Making the system work required the designers and the builders to position the ICFs with quite a bit of geometric precision.
“Basically, we had to get the whole corner supported to the concrete floor and then go up to there,” Hatfield said. “So we made a beam out of that without a footer – just hanging in the air – and as we were putting it in, we went across the rock and then down like a 45-degree slope of the rock to get down to the lowest corner of the garage, 22 feet below the surface.”
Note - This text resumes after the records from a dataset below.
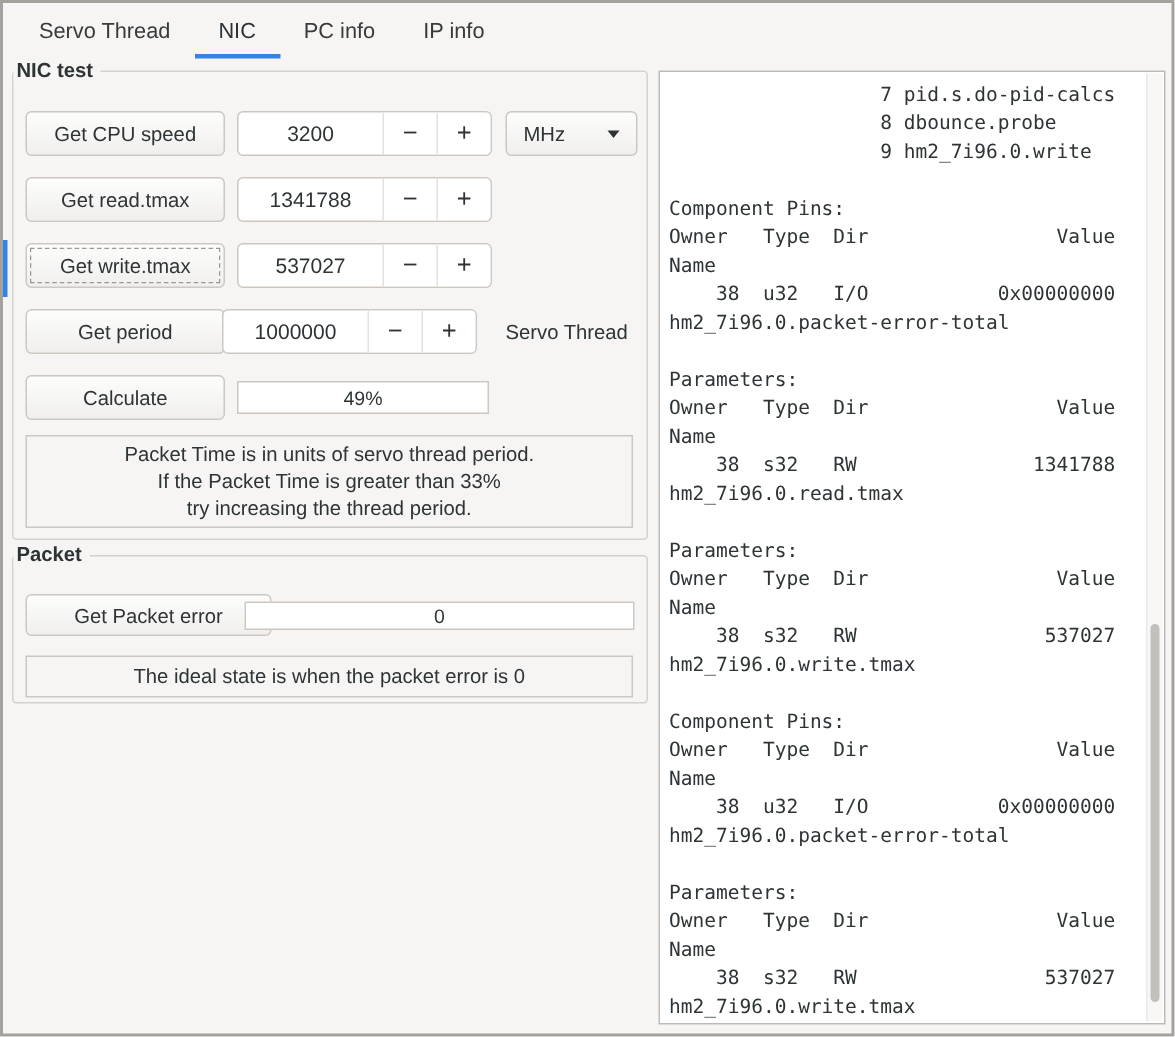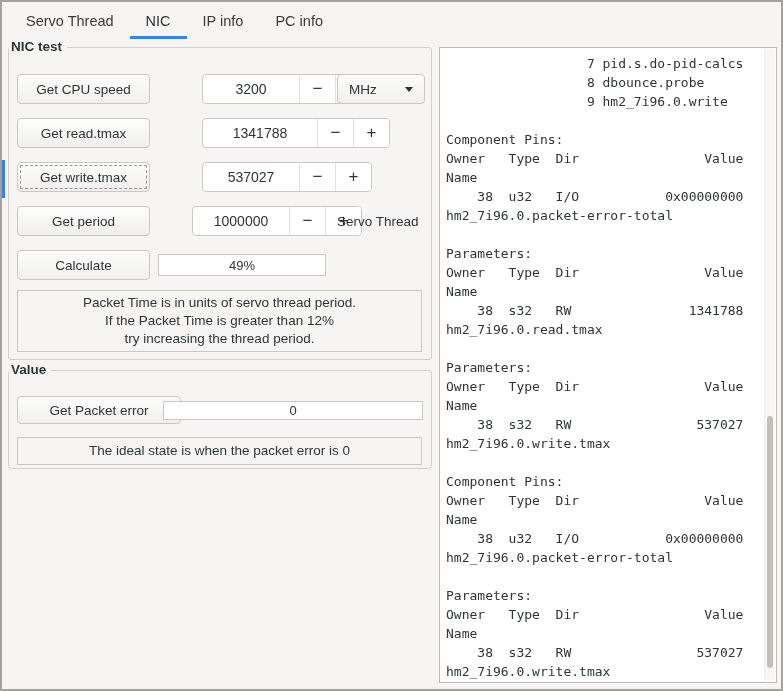--- a/index.html
+++ b/index.html
@@ -202,8 +202,8 @@
   <div class="tabbar">
     <div class="tab">Servo Thread</div>
     <div class="tab active">NIC</div>
+    <div class="tab">PC info</div>
     <div class="tab">IP info</div>
-    <div class="tab">PC info</div>
   </div>
 
   <div class="edge-highlight"></div>

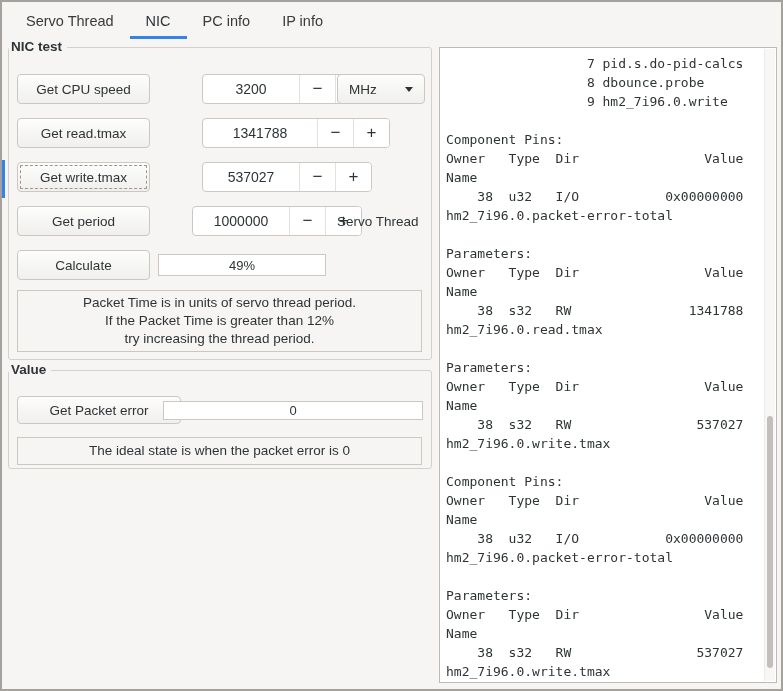--- a/index.html
+++ b/index.html
@@ -82,7 +82,6 @@
     border: 1px solid #cdc7c2;
     border-radius: 4px;
     overflow: hidden;
-    margin-left: 44px;
   }
   .spin .val {
     flex: 1;

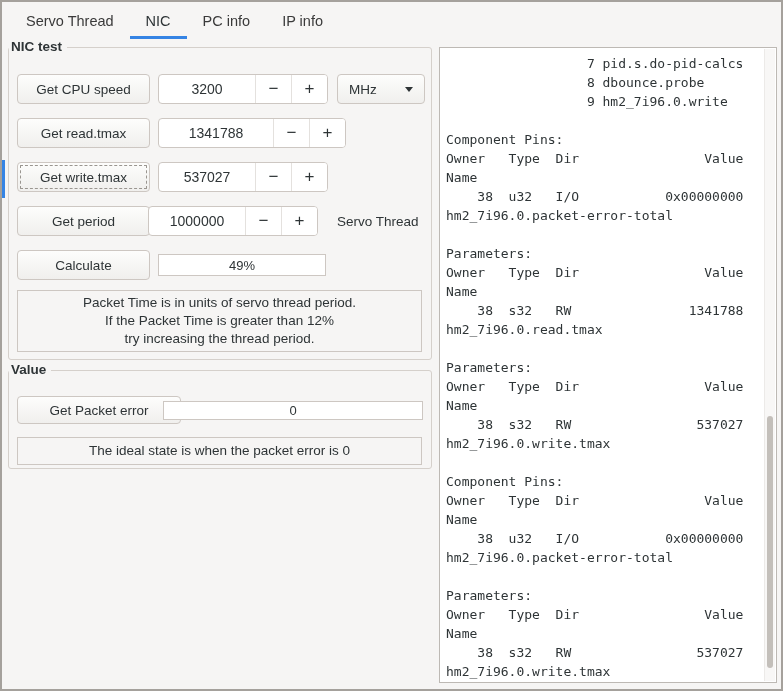--- a/index.html
+++ b/index.html
@@ -222,7 +222,7 @@
     </div>
 
     <button class="btn" style="left:8px;top:70px;width:133px;height:30px;">Get read.tmax</button>
-    <div class="spin" style="left:149px;top:70px;width:188px;height:30px;">
+    <div class="spin" style="left:149px;top:70px;width:170px;height:30px;">
       <div class="val">1341788</div>
       <div class="sbtn">−</div>
       <div class="sbtn">+</div>

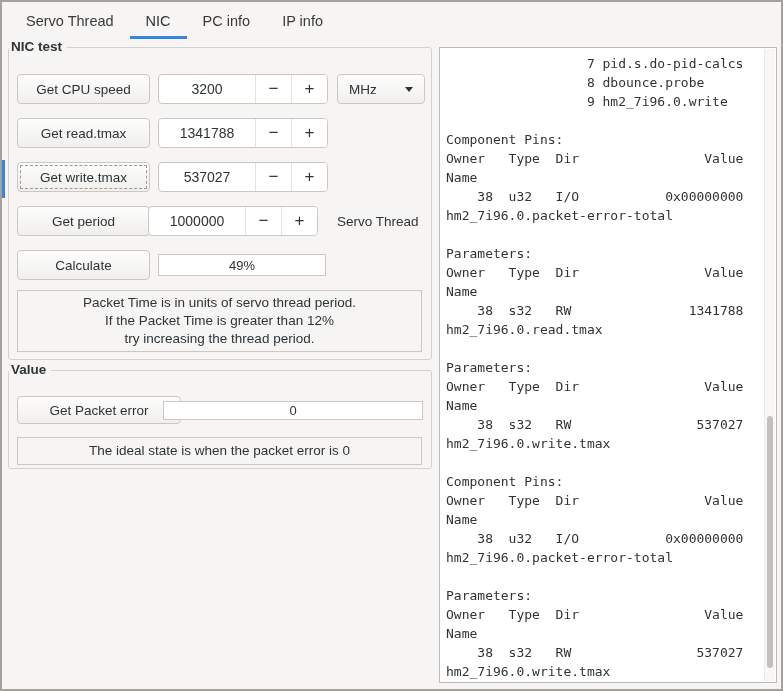--- a/index.html
+++ b/index.html
@@ -247,7 +247,7 @@
     <div class="progressbox" style="left:149px;top:206px;width:168px;height:22px;">49%</div>
 
     <div class="notebox" style="left:8px;top:242px;width:405px;height:62px;">Packet Time is in units of servo thread period.
-If the Packet Time is greater than 12%
+If the Packet Time is greater than 33%
 try increasing the thread period.</div>
   </div>
 

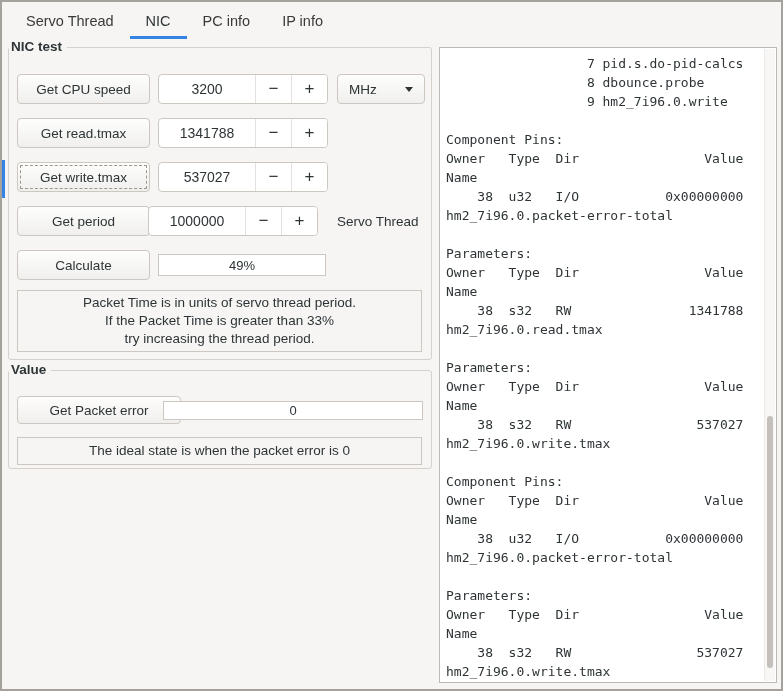--- a/index.html
+++ b/index.html
@@ -252,7 +252,7 @@
   </div>
 
   <div class="frame frame-packet">
-    <span class="frame-title">Value</span>
+    <span class="frame-title">Packet</span>
 
     <button class="btn" style="left:8px;top:25px;width:164px;height:28px;">Get Packet error</button>
     <div class="entry" style="left:154px;top:30px;width:260px;height:19px;">0</div>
While it is certainly easier to stack and do pours with ICFs than with most other methods, those building with ICFs still need to know some distinctive nuances in order to complete the project with structural integrity.
Concrete walls are heavy, of course, but if they are built on the right kind of foundation, the weight of the walls will not be an issue. Builders using ICFs should consult with a structural engineer who is familiar with the area’s soils.
Preventing bulges and blowouts is also important, but is rarely a problem if proper bracing and proper pouring techniques are used. ICFs are not identical; consult the form manufacturer for specific recommendations.
Maximizing energy-efficiency in an ICF house also requires some important steps, including the use of high-efficiency attic insulation, floor insulation and high-efficiency HVAC systems. Builders should resist the urge to use cheap products if they want their clients to get the energy-efficiency they’re expecting.
Of course, cost of materials is a factor in any job, and sometimes homeowners will balk at the higher cost of ICFs—typically less than $4 per square foot.
Most often, though, ICF manufacturers say homeowners are the ones asking – and sometimes arm-twisting – builders about ICFs because they’ve educated themselves about the likely long-term
The easier and often quicker construction process may serve as another incentive. In the still simmering debate between the cost and newness of ICFs vs. the strength and energy savings – the ease of use just might be the tiebreaker.